O governo brasileiro expressou forte repúdio à decisão do Departamento de Estado dos Estados Unidos de revogar o visto da embaixadora Maria Luiza Ribeiro Viotti. A medida, anunciada nesta terça-feira (4), foi justificada pelos EUA pela suposta demora do Brasil em conceder a aprovação diplomática ao indicado americano para chefiar a embaixada em Brasília. O Itamaraty, no entanto, rebateu as alegações, classificando-as como falsas.
Em nota oficial, o governo brasileiro declarou que os Estados Unidos violaram a Convenção de Viena sobre Relações Diplomáticas ao divulgar o nome de seu indicado antes da concessão da anuência pelo país anfitrião. Segundo o comunicado, o pedido de aprovação ainda está sob análise e não há prazo estipulado na convenção para a concessão do agrément.
A nota também mencionou a recusa de vistos a dois funcionários americanos, justificando a decisão pela suspeita de que suas atividades visavam questionar o sistema eleitoral brasileiro e interferir nas próximas eleições presidenciais.
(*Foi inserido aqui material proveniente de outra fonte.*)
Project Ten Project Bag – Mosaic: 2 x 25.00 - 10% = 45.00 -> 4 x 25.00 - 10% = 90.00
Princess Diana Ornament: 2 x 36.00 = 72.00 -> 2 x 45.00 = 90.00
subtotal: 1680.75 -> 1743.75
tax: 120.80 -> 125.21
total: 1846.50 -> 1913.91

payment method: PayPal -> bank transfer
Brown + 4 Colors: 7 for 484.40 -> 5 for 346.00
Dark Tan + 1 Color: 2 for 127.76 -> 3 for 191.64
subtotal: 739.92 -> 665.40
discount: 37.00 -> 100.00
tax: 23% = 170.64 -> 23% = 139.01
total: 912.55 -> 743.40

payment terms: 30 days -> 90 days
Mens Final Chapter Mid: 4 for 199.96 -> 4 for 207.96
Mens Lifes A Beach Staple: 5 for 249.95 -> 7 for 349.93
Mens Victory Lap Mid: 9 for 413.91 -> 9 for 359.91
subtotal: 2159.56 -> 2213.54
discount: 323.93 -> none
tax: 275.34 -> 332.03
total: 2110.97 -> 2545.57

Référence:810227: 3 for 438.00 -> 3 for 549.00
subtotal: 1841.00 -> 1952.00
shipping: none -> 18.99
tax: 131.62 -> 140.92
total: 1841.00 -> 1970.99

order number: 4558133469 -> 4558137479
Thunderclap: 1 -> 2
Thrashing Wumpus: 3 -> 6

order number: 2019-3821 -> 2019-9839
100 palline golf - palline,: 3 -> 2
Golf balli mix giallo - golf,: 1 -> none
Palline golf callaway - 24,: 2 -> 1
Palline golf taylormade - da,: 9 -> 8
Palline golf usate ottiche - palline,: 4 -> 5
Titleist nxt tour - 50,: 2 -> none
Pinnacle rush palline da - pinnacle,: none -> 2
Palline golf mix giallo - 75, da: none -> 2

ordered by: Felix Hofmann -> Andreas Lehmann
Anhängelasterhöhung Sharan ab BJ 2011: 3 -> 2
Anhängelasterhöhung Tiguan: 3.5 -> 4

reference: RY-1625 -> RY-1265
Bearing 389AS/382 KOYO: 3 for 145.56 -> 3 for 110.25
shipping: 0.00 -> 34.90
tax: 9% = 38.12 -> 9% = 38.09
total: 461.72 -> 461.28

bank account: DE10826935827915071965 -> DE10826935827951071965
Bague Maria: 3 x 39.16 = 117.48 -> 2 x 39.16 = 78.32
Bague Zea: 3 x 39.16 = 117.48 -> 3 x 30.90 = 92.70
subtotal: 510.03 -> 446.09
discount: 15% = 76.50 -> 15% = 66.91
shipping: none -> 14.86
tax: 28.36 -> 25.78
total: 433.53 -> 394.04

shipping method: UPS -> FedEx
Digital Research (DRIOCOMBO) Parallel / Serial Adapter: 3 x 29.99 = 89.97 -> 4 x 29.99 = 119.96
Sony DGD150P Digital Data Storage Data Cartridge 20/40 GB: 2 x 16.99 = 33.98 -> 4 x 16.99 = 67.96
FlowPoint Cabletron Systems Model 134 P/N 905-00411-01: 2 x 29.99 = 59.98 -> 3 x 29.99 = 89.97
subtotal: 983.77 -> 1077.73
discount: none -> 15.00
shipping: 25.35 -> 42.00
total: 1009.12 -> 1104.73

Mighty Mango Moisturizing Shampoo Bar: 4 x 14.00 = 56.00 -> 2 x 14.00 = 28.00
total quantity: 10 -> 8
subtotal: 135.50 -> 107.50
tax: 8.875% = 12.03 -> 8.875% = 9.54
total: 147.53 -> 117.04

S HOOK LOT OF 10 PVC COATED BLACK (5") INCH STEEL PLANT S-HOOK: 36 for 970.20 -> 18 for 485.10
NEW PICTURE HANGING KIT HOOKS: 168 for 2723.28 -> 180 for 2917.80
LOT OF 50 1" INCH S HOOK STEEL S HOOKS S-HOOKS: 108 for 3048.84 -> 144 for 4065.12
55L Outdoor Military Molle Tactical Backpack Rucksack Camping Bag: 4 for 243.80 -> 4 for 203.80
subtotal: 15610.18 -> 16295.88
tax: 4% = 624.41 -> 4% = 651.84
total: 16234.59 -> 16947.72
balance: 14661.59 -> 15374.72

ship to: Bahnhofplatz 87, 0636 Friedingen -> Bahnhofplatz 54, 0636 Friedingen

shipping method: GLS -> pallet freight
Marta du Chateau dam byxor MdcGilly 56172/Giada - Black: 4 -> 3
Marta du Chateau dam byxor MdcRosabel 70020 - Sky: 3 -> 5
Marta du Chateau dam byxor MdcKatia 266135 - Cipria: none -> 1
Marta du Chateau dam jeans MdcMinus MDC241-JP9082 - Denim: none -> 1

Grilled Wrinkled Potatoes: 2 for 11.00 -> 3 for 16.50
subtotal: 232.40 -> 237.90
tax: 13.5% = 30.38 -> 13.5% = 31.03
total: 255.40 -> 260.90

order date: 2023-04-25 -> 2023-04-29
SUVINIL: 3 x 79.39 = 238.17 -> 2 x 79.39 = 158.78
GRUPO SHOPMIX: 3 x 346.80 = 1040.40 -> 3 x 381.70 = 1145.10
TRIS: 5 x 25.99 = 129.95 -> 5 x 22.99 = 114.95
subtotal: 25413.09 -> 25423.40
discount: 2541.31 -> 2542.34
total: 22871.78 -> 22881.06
O governo brasileiro classificou a ação como uma ‘escalada deliberada de medidas hostis’, motivada por razões ideológicas incompatíveis com a parceria bilateral.
O Palácio do Planalto lembrou ainda que autoridades brasileiras, incluindo ministros do Supremo Tribunal Federal (STF), permanecem sob sanções da Lei Magnitsky, impostas pelo governo americano. Ressaltou-se que o presidente Luiz Inácio Lula da Silva tem envidado esforços para a resolução dessas divergências, incluindo um pedido direto ao então presidente Trump, em maio, para o levantamento das sanções individuais.